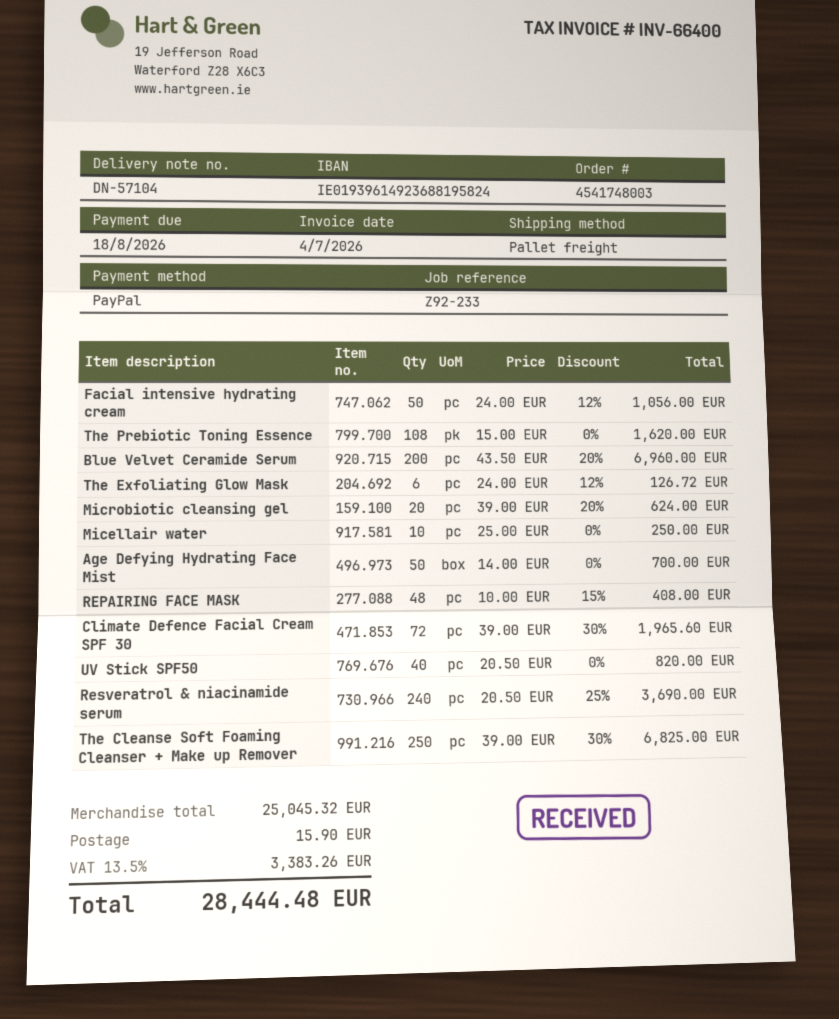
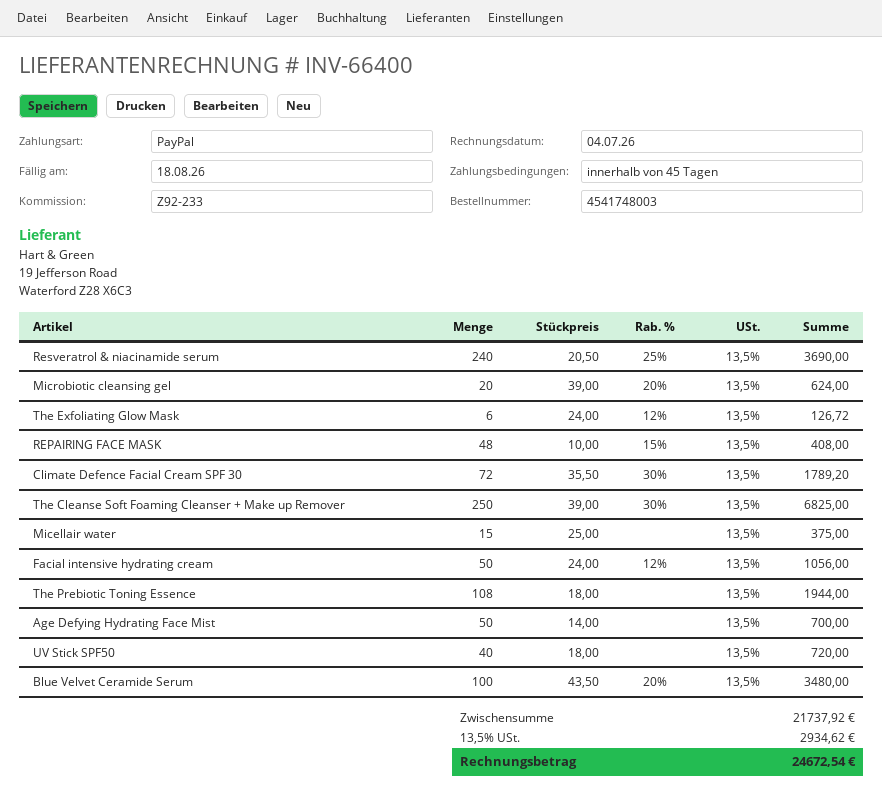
The Prebiotic Toning Essence: 108 x 15.00 = 1620.00 -> 108 x 18.00 = 1944.00
Blue Velvet Ceramide Serum: 200 x 43.50 - 20% = 6960.00 -> 100 x 43.50 - 20% = 3480.00
Micellair water: 10 x 25.00 = 250.00 -> 15 x 25.00 = 375.00
Climate Defence Facial Cream SPF 30: 72 x 39.00 - 30% = 1965.60 -> 72 x 35.50 - 30% = 1789.20
UV Stick SPF50: 40 x 20.50 = 820.00 -> 40 x 18.00 = 720.00
subtotal: 25045.32 -> 21737.92
shipping: 15.90 -> none
tax: 13.5% = 3383.26 -> 13.5% = 2934.62
total: 28444.48 -> 24672.54

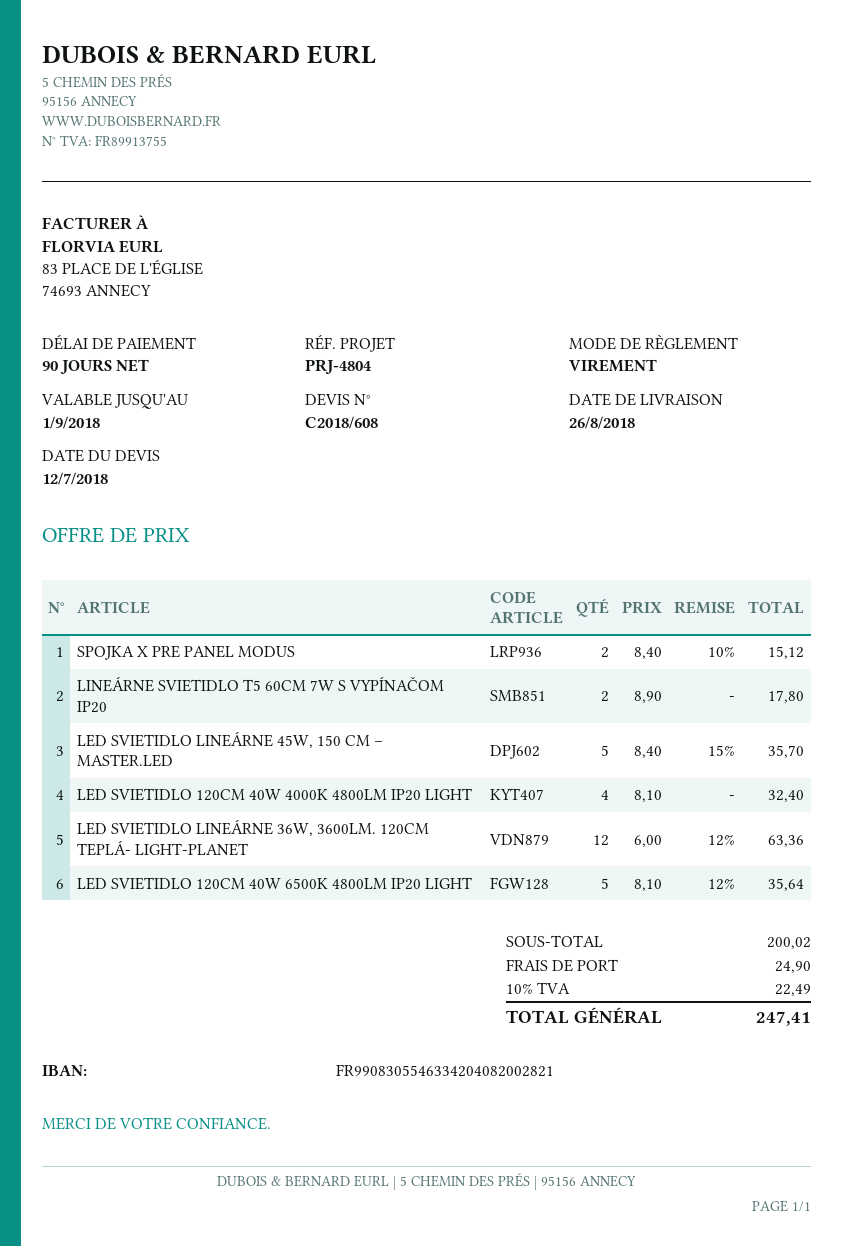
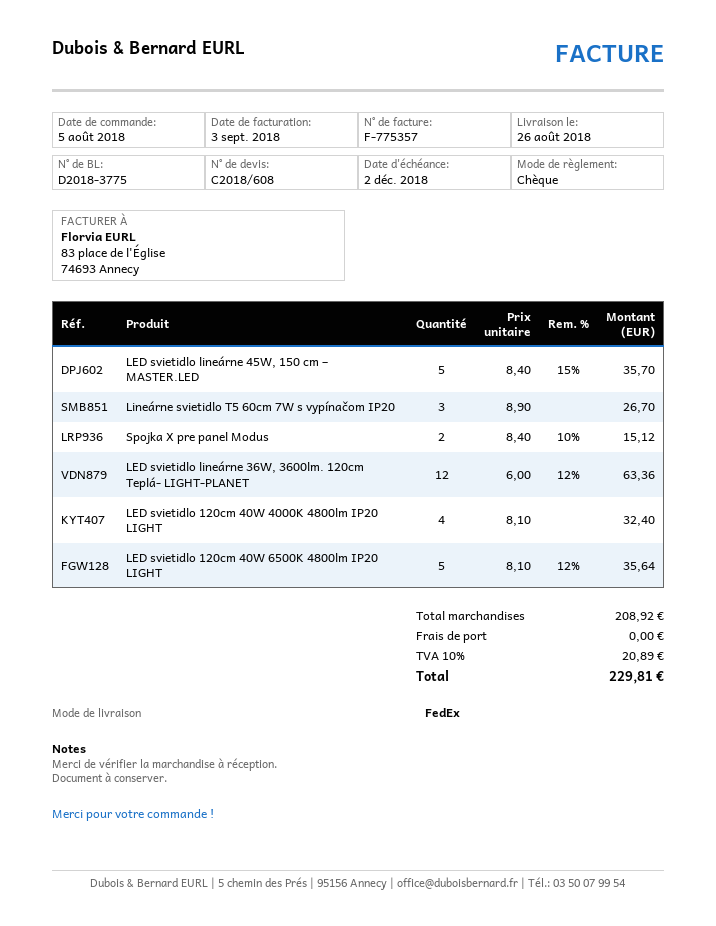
payment method: bank transfer -> cheque
LINEÁRNE SVIETIDLO T5 60CM 7W S VYPÍNAČOM IP20: 2 x 8.90 = 17.80 -> 3 x 8.90 = 26.70
subtotal: 200.02 -> 208.92
shipping: 24.90 -> 0.00
tax: 10% = 22.49 -> 10% = 20.89
total: 247.41 -> 229.81

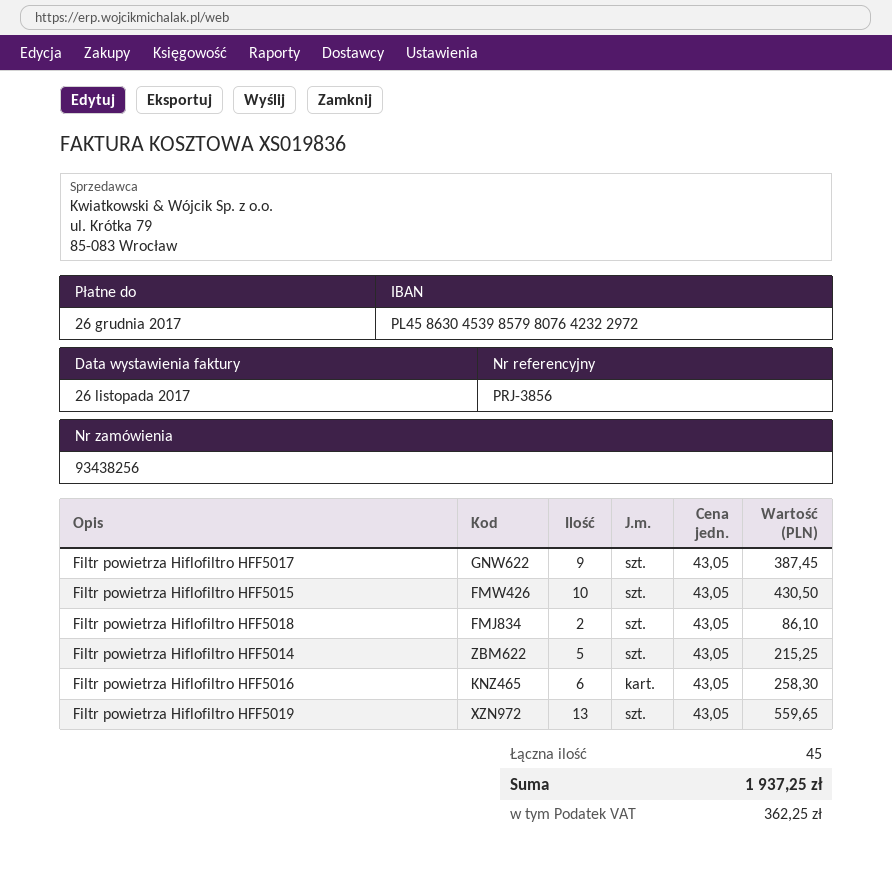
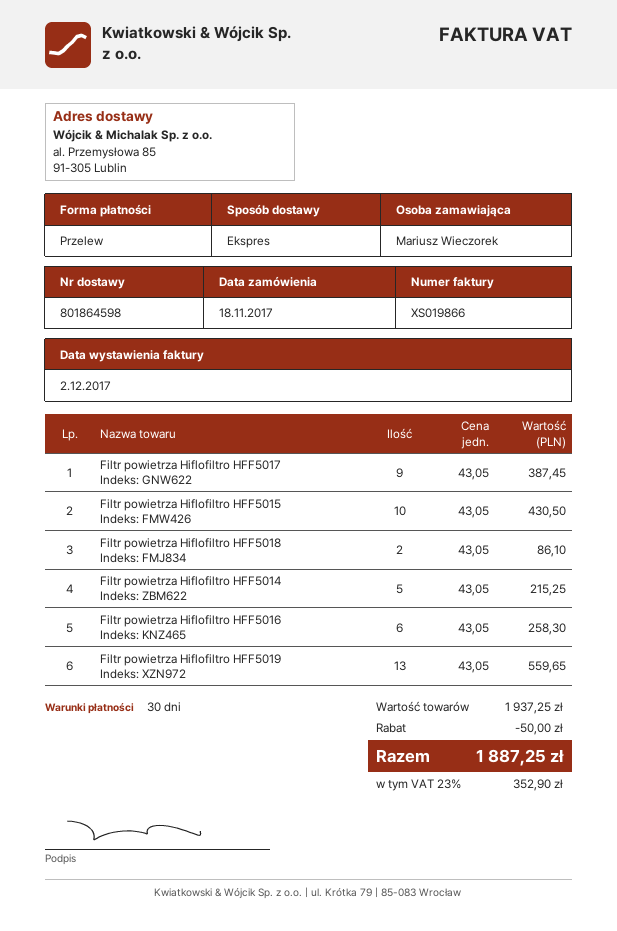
invoice number: XS019836 -> XS019866
invoice date: 2017-11-26 -> 2017-12-02
discount: none -> 50.00
tax: 362.25 -> 352.90
total: 1937.25 -> 1887.25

┄┄┄┄┄┄┄┄┄┄┄┄┄┄┄┄┄┄┄┄

▶ Work order
Go through the data and gather every line that holds "none".

▶ Answer space
shipping: 15.90 -> none
discount: none -> 50.00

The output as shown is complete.